**Try it**
Go through the data below and gather each line containing "Dress".

**Provided material**
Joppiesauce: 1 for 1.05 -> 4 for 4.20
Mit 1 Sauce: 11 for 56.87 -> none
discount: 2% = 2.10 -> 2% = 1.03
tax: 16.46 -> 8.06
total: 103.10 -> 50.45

--

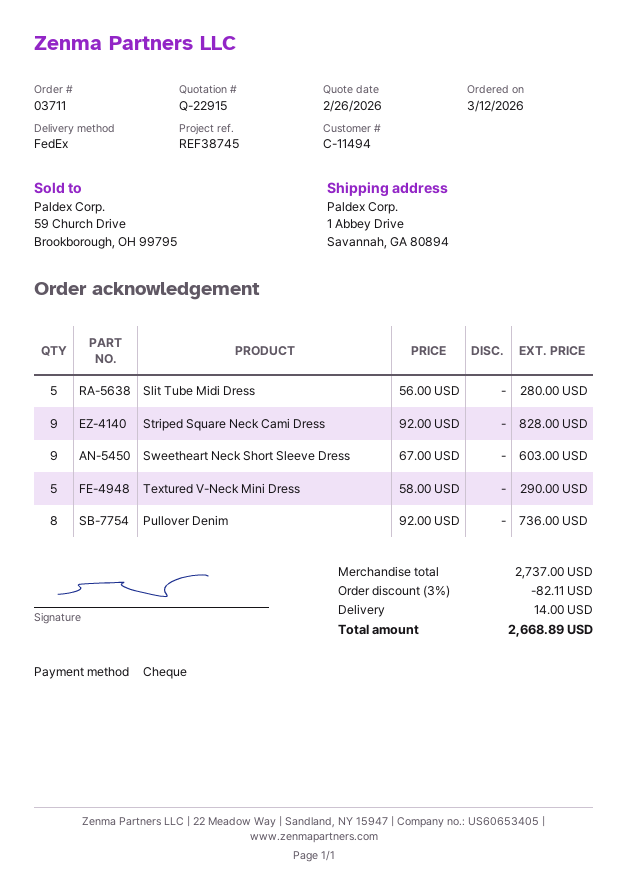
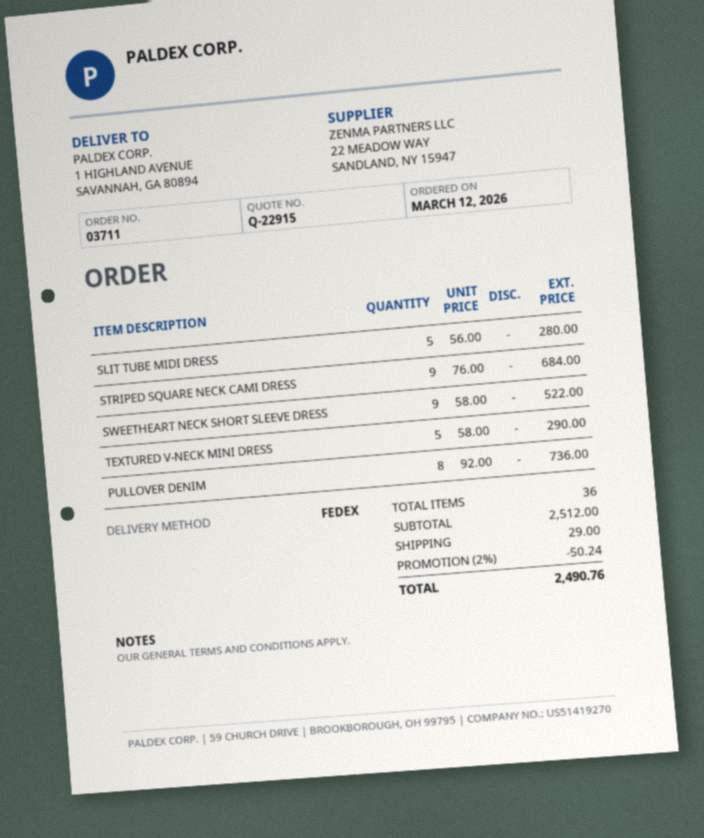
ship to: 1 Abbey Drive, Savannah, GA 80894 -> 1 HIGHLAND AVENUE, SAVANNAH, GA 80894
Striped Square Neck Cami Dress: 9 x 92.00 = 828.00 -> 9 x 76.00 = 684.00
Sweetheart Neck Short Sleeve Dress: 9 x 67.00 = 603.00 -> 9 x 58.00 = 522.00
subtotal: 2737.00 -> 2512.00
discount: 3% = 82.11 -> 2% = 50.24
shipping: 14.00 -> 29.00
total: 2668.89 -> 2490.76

--

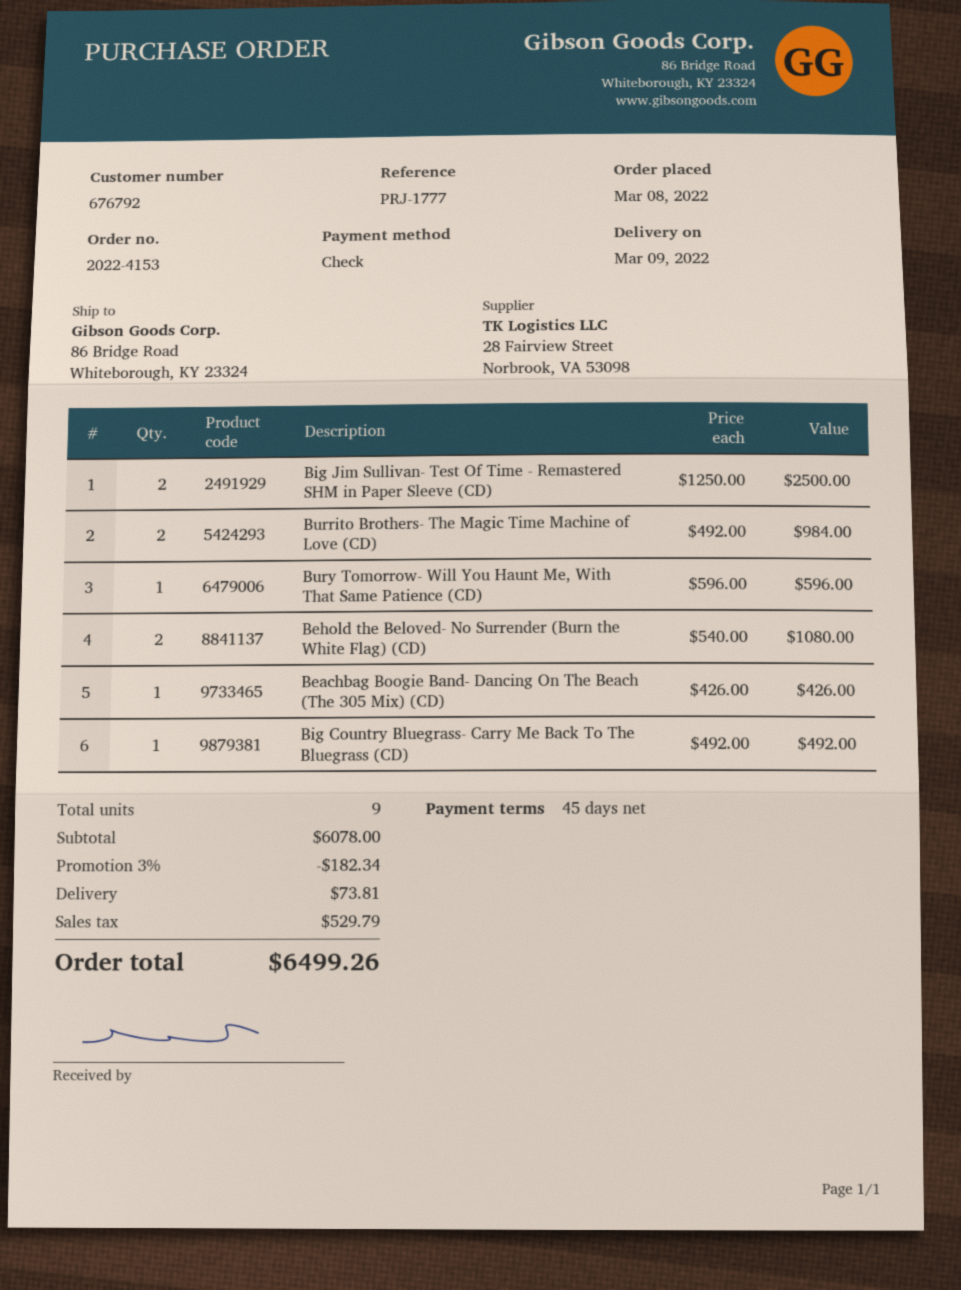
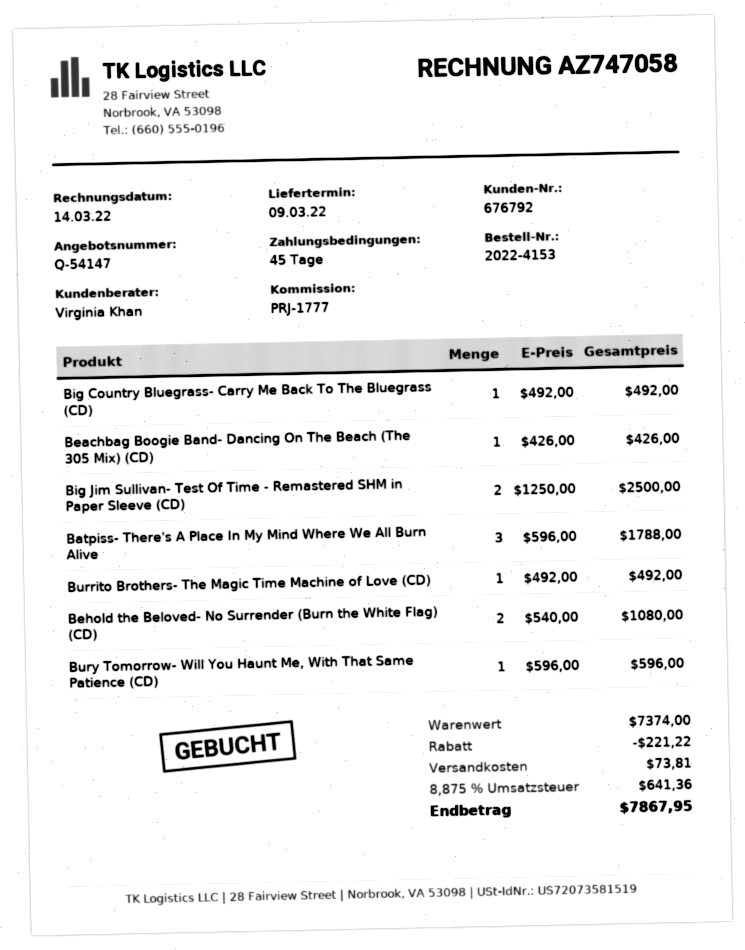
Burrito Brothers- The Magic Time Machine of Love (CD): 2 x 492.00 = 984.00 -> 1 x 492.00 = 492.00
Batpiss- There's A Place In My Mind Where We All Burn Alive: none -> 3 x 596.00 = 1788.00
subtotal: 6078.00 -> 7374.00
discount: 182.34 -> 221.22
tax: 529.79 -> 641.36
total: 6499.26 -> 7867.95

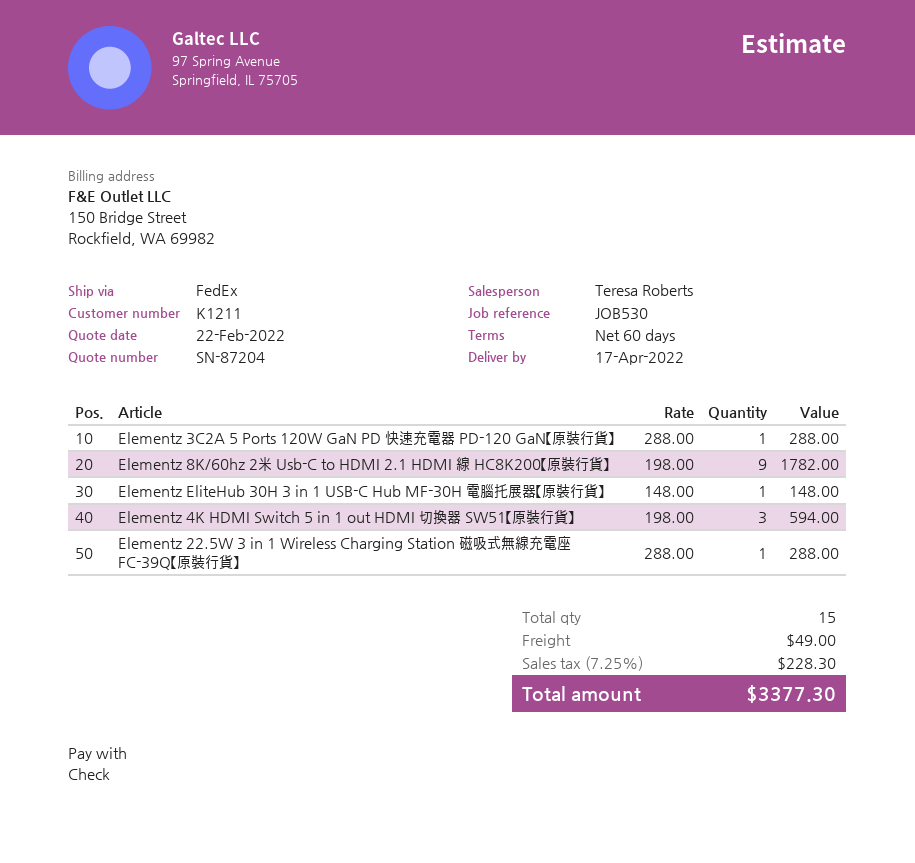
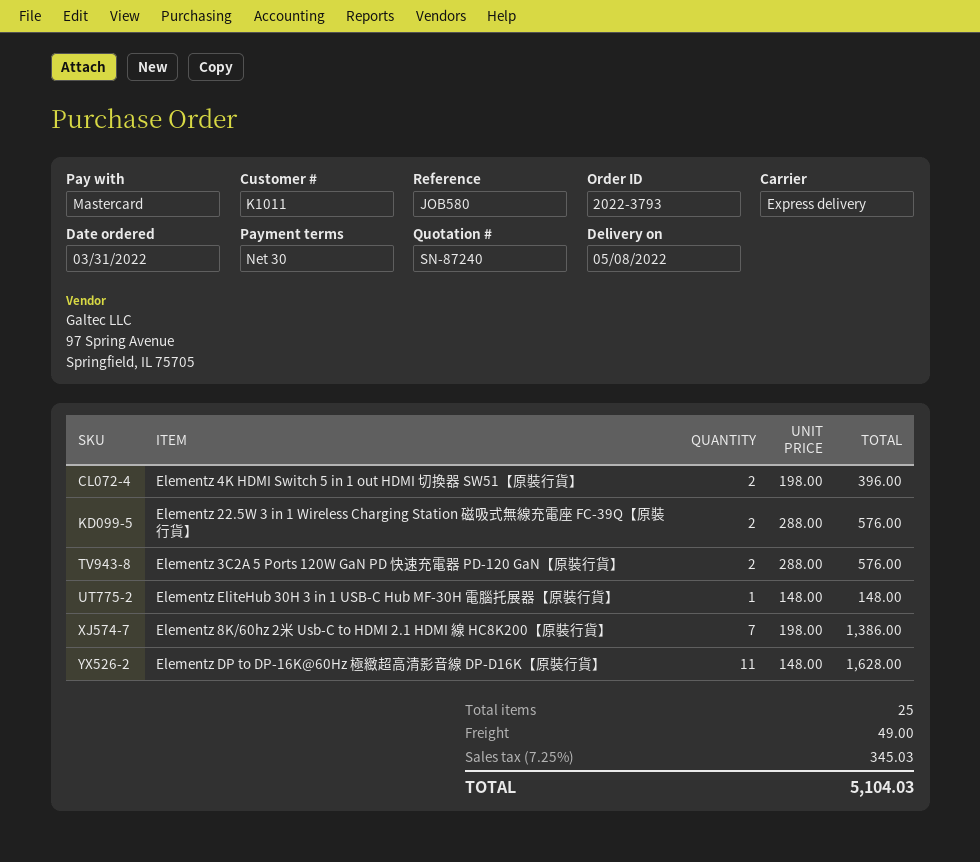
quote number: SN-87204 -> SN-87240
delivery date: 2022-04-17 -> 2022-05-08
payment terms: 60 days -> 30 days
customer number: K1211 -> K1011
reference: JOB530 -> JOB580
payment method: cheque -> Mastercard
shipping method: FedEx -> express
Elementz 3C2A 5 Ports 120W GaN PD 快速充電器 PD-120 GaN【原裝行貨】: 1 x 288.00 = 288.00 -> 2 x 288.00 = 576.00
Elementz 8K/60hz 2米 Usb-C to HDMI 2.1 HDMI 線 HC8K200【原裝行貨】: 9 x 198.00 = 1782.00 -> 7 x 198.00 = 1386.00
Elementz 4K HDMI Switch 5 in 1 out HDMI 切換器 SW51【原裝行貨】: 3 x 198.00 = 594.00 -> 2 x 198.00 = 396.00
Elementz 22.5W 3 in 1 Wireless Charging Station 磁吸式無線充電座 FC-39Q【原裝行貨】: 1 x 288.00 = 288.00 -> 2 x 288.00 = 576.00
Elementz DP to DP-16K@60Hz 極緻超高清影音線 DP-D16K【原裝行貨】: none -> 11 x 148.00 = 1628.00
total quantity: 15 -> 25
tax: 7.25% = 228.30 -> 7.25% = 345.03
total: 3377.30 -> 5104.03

**Reply to the task**
Striped Square Neck Cami Dress: 9 x 92.00 = 828.00 -> 9 x 76.00 = 684.00
Sweetheart Neck Short Sleeve Dress: 9 x 67.00 = 603.00 -> 9 x 58.00 = 522.00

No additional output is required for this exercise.